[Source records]
BEGIN

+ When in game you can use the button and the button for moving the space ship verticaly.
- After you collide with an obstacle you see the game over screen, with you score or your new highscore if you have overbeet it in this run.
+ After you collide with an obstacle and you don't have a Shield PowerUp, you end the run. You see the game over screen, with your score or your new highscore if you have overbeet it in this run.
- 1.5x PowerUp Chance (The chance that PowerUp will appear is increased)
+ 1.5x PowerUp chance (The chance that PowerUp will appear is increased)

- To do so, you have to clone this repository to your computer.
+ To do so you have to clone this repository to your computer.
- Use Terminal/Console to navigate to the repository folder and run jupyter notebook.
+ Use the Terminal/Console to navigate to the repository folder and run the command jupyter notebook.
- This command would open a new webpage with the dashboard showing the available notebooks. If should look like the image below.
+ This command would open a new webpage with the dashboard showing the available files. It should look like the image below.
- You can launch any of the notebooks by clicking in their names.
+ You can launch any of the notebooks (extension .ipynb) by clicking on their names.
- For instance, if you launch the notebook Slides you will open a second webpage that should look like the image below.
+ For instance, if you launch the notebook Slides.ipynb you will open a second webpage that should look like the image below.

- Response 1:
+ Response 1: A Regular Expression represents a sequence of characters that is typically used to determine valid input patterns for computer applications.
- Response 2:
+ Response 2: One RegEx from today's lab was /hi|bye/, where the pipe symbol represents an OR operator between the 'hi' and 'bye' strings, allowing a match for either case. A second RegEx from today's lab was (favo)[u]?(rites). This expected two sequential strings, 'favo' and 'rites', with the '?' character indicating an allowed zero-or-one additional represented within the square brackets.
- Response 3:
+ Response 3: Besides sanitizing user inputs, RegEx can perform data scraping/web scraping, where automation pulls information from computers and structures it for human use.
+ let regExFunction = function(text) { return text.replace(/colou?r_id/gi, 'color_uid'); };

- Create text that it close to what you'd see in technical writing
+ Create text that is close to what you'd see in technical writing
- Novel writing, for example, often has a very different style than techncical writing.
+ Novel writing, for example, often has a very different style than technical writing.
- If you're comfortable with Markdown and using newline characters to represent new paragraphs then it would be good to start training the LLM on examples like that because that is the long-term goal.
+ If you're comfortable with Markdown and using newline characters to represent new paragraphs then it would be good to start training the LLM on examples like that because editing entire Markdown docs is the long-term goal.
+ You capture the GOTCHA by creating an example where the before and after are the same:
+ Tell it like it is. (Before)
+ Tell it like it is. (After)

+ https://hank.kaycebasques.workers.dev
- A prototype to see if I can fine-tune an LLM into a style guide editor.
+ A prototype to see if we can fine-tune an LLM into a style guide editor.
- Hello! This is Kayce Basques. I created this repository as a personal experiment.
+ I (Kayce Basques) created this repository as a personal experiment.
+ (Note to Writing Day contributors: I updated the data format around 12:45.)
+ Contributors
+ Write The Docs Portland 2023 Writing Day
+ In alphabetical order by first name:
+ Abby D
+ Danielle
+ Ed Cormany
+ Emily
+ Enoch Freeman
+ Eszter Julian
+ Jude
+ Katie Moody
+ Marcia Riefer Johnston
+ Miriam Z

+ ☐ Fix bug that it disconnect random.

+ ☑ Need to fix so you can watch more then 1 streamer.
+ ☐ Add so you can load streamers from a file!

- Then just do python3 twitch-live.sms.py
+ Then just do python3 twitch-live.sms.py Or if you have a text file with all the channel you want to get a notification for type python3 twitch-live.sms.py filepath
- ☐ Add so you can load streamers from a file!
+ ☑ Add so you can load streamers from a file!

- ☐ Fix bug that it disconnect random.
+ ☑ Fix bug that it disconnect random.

END

Try it – Nothing beyond the lines from the start of the entries through the line with "- After you" should appear. Repeat those lines exactly, both ends included.

Exercise result –
+ When in game you can use the button and the button for moving the space ship verticaly.
- After you collide with an obstacle you see the game over screen, with you score or your new highscore if you have overbeet it in this run.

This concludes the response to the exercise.